ABSTRACT
Golden mussel is an invasive species in South America that causes environmental and economic damage due to the formation of large colonies without natural predators. This study aimed to test the agricultural use of golden mussel shell as a limestone substitute, as the shell is rich in calcium carbonate. The experiment was carried out in pots, with eight treatments (sandy soil; clay soil; sandy soil + 1.0 Mg ha−1 of limestone; clay soil + 1.0 Mg ha−1 of limestone; sandy soil + 1.0 Mg ha−1 of fresh shell; clay soil + 1.0 Mg ha−1 of fresh shell; sandy soil + 1.0 Mg ha−1 of calcined shell; clay soil + 1.0 Mg ha−1 of calcined shell), in addition to the application of the following fresh and calcined shell doses: 0, 1.0, 1.5 and 2.0 Mg ha−1. Rice was cultivated in all treatments, and the soil fertility and rice shoot and root dry masses were evaluated. The shell provided good chemical conditions to the soils and raised their pH and phosphorus and calcium contents. The agricultural use of golden mussel shell showed to be efficient for soil correction and can be considered an alternative to limestone.

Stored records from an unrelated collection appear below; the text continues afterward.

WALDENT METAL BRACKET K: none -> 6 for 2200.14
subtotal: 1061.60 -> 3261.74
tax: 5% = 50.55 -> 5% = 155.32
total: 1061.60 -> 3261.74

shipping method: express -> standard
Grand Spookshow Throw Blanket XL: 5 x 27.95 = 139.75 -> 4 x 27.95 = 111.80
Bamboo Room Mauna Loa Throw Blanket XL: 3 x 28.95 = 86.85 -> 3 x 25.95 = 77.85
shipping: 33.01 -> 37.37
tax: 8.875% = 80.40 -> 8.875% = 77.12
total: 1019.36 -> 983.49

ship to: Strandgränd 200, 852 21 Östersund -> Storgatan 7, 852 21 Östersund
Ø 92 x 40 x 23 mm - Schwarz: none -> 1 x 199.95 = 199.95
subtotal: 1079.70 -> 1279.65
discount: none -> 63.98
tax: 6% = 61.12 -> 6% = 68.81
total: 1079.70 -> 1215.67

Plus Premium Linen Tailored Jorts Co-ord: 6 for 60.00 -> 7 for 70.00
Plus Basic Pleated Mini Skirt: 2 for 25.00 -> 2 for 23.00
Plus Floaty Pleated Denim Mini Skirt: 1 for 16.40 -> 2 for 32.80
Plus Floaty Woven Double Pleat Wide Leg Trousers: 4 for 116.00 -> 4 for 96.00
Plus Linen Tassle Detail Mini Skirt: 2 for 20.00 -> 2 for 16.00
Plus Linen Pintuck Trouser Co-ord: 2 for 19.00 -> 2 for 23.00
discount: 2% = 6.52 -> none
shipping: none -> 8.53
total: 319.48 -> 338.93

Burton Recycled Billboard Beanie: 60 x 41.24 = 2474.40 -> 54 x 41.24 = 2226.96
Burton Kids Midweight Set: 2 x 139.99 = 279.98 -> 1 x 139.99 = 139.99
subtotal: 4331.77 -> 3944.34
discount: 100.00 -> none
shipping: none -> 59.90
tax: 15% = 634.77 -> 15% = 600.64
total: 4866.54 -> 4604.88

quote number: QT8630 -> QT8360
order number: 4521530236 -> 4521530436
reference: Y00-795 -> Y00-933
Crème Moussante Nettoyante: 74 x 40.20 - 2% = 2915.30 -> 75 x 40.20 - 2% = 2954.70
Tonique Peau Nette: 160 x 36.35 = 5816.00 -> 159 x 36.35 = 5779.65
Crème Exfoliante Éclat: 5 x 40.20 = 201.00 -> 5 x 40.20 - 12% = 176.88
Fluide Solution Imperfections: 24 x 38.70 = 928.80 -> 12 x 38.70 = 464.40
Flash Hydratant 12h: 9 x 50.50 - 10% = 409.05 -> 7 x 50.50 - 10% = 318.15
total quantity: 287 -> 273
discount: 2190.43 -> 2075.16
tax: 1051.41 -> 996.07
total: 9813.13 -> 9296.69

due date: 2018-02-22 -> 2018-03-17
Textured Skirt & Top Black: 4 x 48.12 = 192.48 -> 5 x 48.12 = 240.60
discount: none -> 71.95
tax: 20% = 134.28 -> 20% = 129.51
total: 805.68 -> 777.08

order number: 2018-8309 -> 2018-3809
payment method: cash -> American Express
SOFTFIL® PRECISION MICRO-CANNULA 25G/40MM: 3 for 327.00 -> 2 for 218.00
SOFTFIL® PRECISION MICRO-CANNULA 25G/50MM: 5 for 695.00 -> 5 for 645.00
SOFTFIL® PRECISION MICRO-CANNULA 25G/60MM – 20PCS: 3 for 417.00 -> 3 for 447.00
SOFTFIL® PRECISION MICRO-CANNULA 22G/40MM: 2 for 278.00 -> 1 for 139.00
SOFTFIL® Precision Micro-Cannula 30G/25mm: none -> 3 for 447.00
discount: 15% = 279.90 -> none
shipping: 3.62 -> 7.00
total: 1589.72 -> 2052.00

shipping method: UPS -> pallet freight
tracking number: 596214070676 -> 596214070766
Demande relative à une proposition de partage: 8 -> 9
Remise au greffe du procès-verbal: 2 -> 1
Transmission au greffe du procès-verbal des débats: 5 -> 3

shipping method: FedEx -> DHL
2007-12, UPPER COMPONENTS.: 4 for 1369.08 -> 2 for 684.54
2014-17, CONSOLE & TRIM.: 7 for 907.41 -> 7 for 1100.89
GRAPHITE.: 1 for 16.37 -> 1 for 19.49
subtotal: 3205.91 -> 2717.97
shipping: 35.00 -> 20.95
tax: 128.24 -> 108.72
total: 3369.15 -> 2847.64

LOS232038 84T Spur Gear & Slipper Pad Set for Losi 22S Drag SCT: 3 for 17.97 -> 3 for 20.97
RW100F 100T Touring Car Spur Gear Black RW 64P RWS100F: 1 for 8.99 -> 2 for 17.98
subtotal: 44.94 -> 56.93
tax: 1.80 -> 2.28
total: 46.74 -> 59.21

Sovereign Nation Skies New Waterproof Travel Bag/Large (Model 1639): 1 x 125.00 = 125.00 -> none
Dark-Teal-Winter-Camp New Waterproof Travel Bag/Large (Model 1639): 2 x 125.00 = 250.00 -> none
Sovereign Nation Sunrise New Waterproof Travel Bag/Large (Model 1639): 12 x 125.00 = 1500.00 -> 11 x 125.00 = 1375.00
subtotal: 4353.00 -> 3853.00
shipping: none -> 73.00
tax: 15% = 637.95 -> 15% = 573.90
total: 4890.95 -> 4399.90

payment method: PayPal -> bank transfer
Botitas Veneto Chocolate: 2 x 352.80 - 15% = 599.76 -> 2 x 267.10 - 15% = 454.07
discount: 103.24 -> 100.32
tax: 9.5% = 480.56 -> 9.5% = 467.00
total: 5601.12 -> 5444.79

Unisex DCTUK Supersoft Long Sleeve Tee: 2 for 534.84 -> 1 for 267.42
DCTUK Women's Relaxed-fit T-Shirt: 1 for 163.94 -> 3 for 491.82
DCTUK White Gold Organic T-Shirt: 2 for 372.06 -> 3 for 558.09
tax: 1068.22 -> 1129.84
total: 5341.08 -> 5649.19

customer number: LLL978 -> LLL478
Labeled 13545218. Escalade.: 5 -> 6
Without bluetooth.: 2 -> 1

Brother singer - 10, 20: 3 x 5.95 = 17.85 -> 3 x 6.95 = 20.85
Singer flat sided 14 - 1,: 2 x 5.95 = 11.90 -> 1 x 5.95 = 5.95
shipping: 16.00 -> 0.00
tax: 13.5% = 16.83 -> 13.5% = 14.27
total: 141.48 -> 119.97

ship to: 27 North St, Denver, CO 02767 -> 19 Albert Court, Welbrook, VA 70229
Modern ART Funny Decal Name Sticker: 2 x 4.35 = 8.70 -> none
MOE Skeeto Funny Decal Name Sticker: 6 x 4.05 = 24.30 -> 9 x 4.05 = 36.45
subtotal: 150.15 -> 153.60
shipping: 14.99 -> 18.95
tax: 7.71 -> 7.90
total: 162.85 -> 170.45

KEYWORDS: Limnoperna fortunei ; resíduos ambientais; condicionantes de solo; carbonato de cálcio; acidez do solo
RESUMO
O mexilhão-dourado é uma espécie invasora na América do Sul que causa prejuízos ambientais e econômicos, devido à formação de grandes colônias sem predadores naturais. Objetivou-se testar o uso agrícola de carapaça de mexilhão-dourado como substituto ao calcário, já que é rica em carbonato de cálcio. O experimento foi conduzido em vasos, com oito tratamentos (solo arenoso; solo argiloso; solo arenoso + 1,0 Mg ha−1 de calcário; solo argiloso + 1,0 Mg ha−1 de calcário; solo arenoso + 1,0 Mg ha−1 de carapaça in natura; solo argiloso + 1,0 Mg ha−1 de carapaça in natura; solo arenoso + 1,0 Mg ha−1 de carapaça calcinada; solo argiloso + 1,0 Mg ha−1 de carapaça calcinada), além da aplicação das seguintes doses de carapaça in natura e calcinada: 0; 1,0; 1,5; e 2,0 Mg ha−1. Cultivou-se arroz em todos os tratamentos e foram avaliadas a fertilidade do solo e a massa seca da parte aérea e das raízes do arroz. A carapaça proporcionou boas condições químicas aos solos, elevou o seu pH e os teores de fósforo e cálcio. A utilização agrícola da carapaça de mexilhão-dourado foi eficiente para a correção do solo e pode ser considerada uma alternativa ao calcário.
PALAVRAS-CHAVE: Limnoperna fortunei ; environmental residues; soil amendment; calcium carbonate; soil acidity
INTRODUCTION
Golden mussel (Limnoperna fortunei Dunker, 1857) is a bivalve mollusc from Asia and commonly found in Korea, China, Taiwan and Thailand. It was introduced in Argentina in 1991 and taken to Brazil by ballast water (Boltovskoy & Correa 2015, Xu et al. 2015). This exotic invasive species has a set of characteristics that facilitates a fast occupation of new areas due to its easy dispersion, high reproduction capacity and the almost total absence of predators (Sousa et al. 2014, Hermes-Silva et al. 2021).
Its excessive proliferation has already been reported in the reservoirs of the Brazilian hydroelectric power plants of Itaipu, Porto Primavera and Ilha Solteira (Linares et al. 2020), damaging the generation of electric energy (Fortunato & Figueira 2022), as it settles in grids and pipes. Fish farming, an economic activity that is booming in the Ilha Solteira reservoir (Zaniboni-Filho et al. 2018), has also been compromised, as the mollusc attaches itself to the screen of the net cages (Portinho et al. 2021).
Its control is carried out by removal with water jets, a process that must be carefully conducted, so that the mussels do not return to the waters (Portinho et al. 2021), requiring organization for its correct disposal. It is treated as organic waste, once removed from the net cages, composed of the mollusc and its shell.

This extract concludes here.